No one is suggesting that “by themselves” they provide a firm capacity for a stable energy system—they contribute towards a diverse energy capacity. It goes on:
“As a result, we will end any new public subsidy for them”—
as my noble friend said—
“and change the law so that local people have the final say on windfarm applications”,
which I agree with. But is it a new public subsidy? I argue that it is not. It is a public subsidy which we all knew about and which the investors understood was going to continue until the end of October 2017. It is not new. Presumably it was budgeted for by the right honourable Chancellor of the Exchequer. Presumably it was all taken account of in the department’s budget and the department knew that it was happening, so it is not a new public subsidy. The Conservative manifesto is quite clear and our amendment to remove Clause 66 does not in any way go against it.
Does the noble Lord at least accept that because wind is unreliable, you have to double up in the entire system. That is the whole point about wind power—you have to double up in the system in order to have it.
No. If we have a diverse energy supply, with nuclear, wind and a whole range of other ways of producing our electricity, we do not need to double up. When the wind is blowing, we take advantage of that; when it is not blowing, we do not need to take advantage of it. However, that is part of a much wider discussion. I am saying that the amendment does not in any way go against the Conservative manifesto.
In the House of Commons, a few Tory Back-Benchers got really agitated about wind farms, for one reason or another, and in the last Parliament a Private Member’s Bill was introduced to abolish subsidies for wind farms in England and Wales only.
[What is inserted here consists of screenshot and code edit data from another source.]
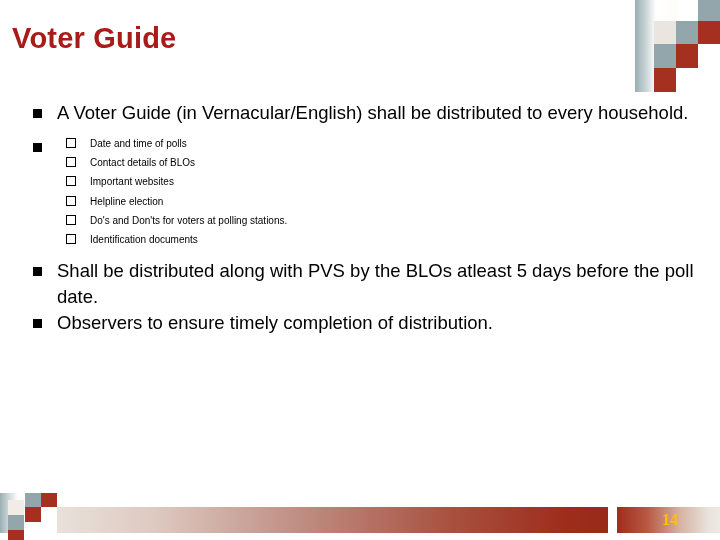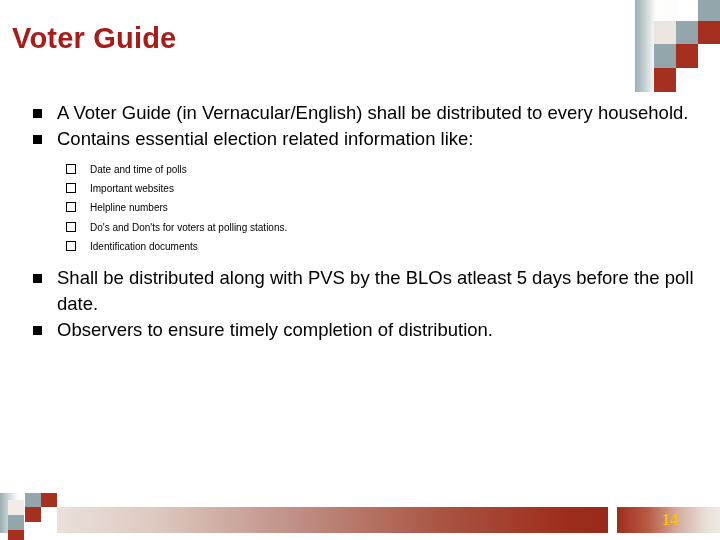"Contains essential election related" span { html: <span>Contains essential election related information like:</span> -> none }
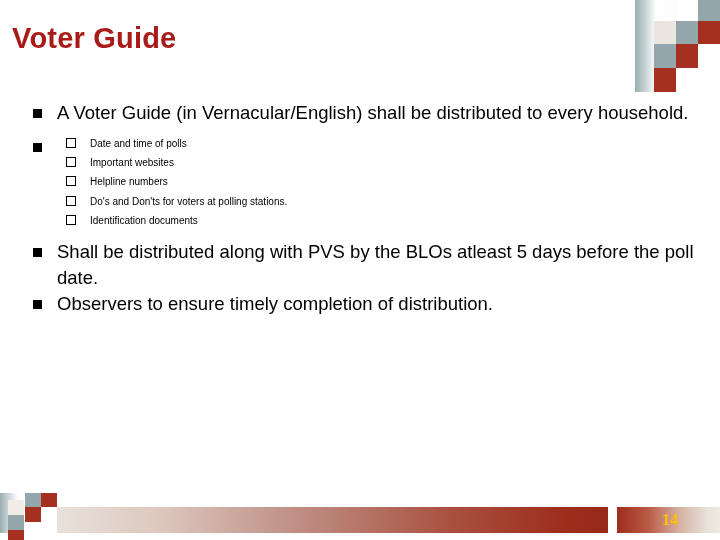"Contact details of BLOs" li.b2 { html: none -> <li> <span></span> <span>Contact details of BLOs</span> </li> }
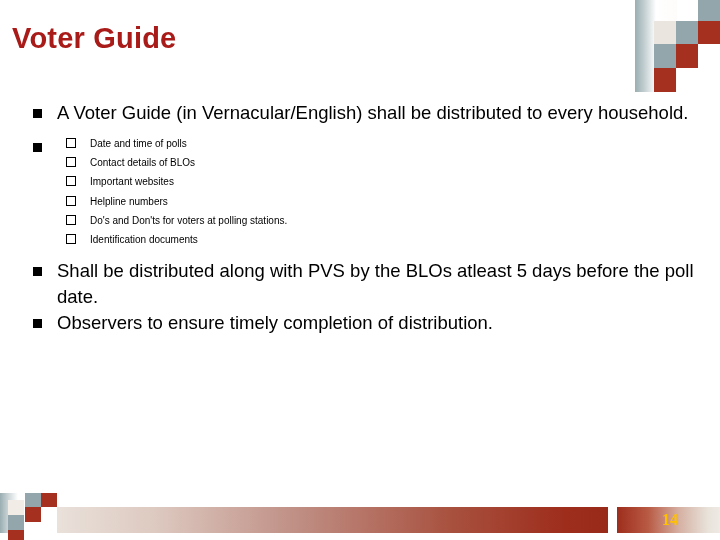"Helpline numbers" span { text: numbers -> election }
Yet we are talking about abolishing subsidies for the whole of the United Kingdom when two-thirds of the proposed wind farms are in Scotland. As my noble friend on the Front Bench said earlier, Scotland is going to suffer immeasurably and disproportionately from what this Government are proposing. The Minister said that he listened to the devolved Administrations. Yes, he listened to them but he paid no attention to what they said; he did the opposite of what they said. That may be listening but it is not acting on what was said.
In an earlier intervention, the noble Viscount, Lord Ridley, said that this is all going to help the big landowners. I know that he speaks on behalf of the big landowners. Of course, if you want to deal with land ownership, that is another matter. I would support a major change in land ownership, and indeed that is being proposed in Scotland, although, as far as I am concerned, it does not go far enough. I would support such a change so that big landowners did not benefit from this. However, as my noble friend said, some of the schemes in Scotland, such as the one that we have had representations about from Skye, do not involve big landowners; there are community schemes that are also very important.
I hope that this House will exercise its judgment in relation to this matter by removing Clause 66 and, quoting from a well-known Scottish anthem, sending the noble Lord, Lord Bourne, and his Government “homeward tae think again”. I hope that on Report or in the House of Commons they come up with something that takes account not of their political dogma but of the real needs and the real situation in the country.